The pan-European STOXX 600 dropped 1.4%, led by technology stocks. France’s CAC tumbled 1.5%; export-reliant Germany fell 1.2%.
“It is hard to imagine how long can the truce with China remain on trade and that is adding to the general cautious environment for stocks,” said Neil Mellor at BNY Mellon in London. “As soon as markets start worrying about trade, they look at central banks for help, but there is increasing pushback from them, too.”
The downturn in Europe followed declines in Asia. Tokyo’s Nikkei suffered its largest loss in three weeks. China and Hong Kong dropped 1% or more.
China’s offshore yuan weakened, many other emerging-market currencies weakened and oil futures extended their declines.
The downturn looked to continue in the United States, with U.S. stock futures indicating a 0.2% decline at open.
The impeachment inquiry and disappointing U.S. economic data had knocked Wall Street on Tuesday, sending the S&P 500 0.84% lower, its biggest daily decline in a month.

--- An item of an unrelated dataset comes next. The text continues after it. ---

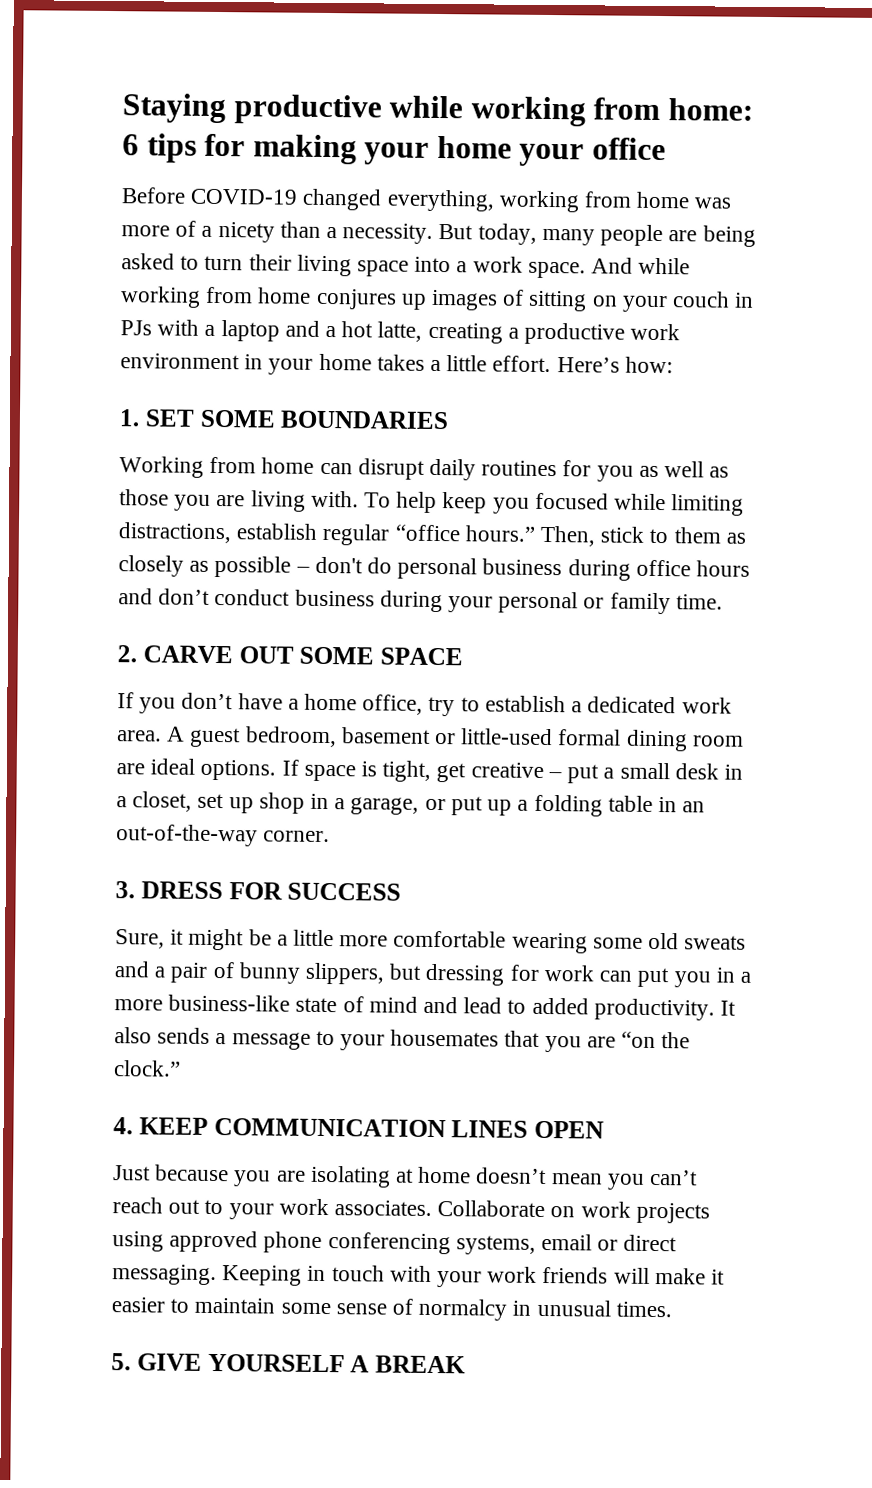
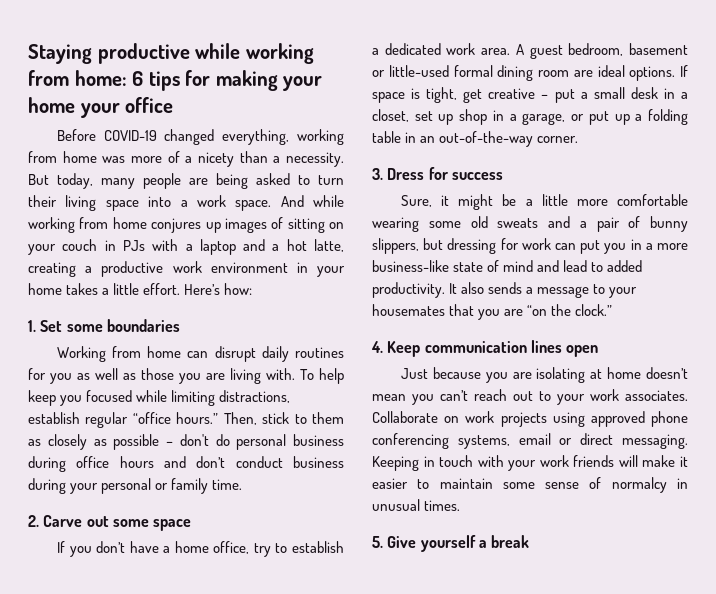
[144,409,450,430] SET SOME BOUNDARIES -> [40,319,180,332] Set some boundaries
[142,645,463,666] CARVE OUT SOME SPACE -> [43,515,192,531] Carve out some space
[140,881,402,901] DRESS FOR SUCCESS -> [387,167,503,180] Dress for success
[138,1117,604,1139] KEEP COMMUNICATION LINES OPEN -> [387,340,599,357] Keep communication lines open
[136,1353,466,1374] GIVE YOURSELF A BREAK -> [387,535,530,552] Give yourself a break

The U.S. House of Representatives will begin a formal impeachment inquiry over whether Trump sought help from the Ukraine to smear former Vice President Joe Biden, a front-runner for the 2020 Democratic presidential nomination.
It is unlikely that the inquiry will lead to Trump’s removal from office. Even if the Democratic-controlled House voted to impeach Trump, he would then be tried in the Senate, where Republicans hold the majority and are unlikely to convict him.
“Despite the drama this process will inject into the rest of the President’s first term, there is little justification for altering asset allocation now, unless one thinks that this issue is the decisive one that tips the U.S. economy into sub-trend growth and/or a profits recession,” said JPMorgan’s head of cross-asset fundamental strategy, John Normand.
Markets have already been roiled by political disquiet in Hong Kong from Britain to Italy and the Middle East, with the latest developments prompting investors to ditch riskier assets and flock back to safe havens.
The dollar index, measuring the U.S. currency against a basket of six other major currencies, nudged 0.3% higher. The safe-haven Swiss franc edged up 0.2% against the euro to 1.0845 francs.
Sterling dropped 1% to $1.2377, more than reversing its gains from Tuesday when Britain’s Supreme Court ruled Johnson had unlawfully suspended parliament. Johnson vowed Britain would leave the EU by an Oct. 31 deadline come what may, but he now faces reinvigorated opposition to his plans. Britain’s FTSE index dropped 0.8%.
“Predicting the ultimate outcome of Brexit remains difficult,” said Mark Haefele, chief investment officer at UBS global wealth management. “As a result, the longer-term risk-return outlook for UK equities looks uncertain. We still advise being nimble on sterling.”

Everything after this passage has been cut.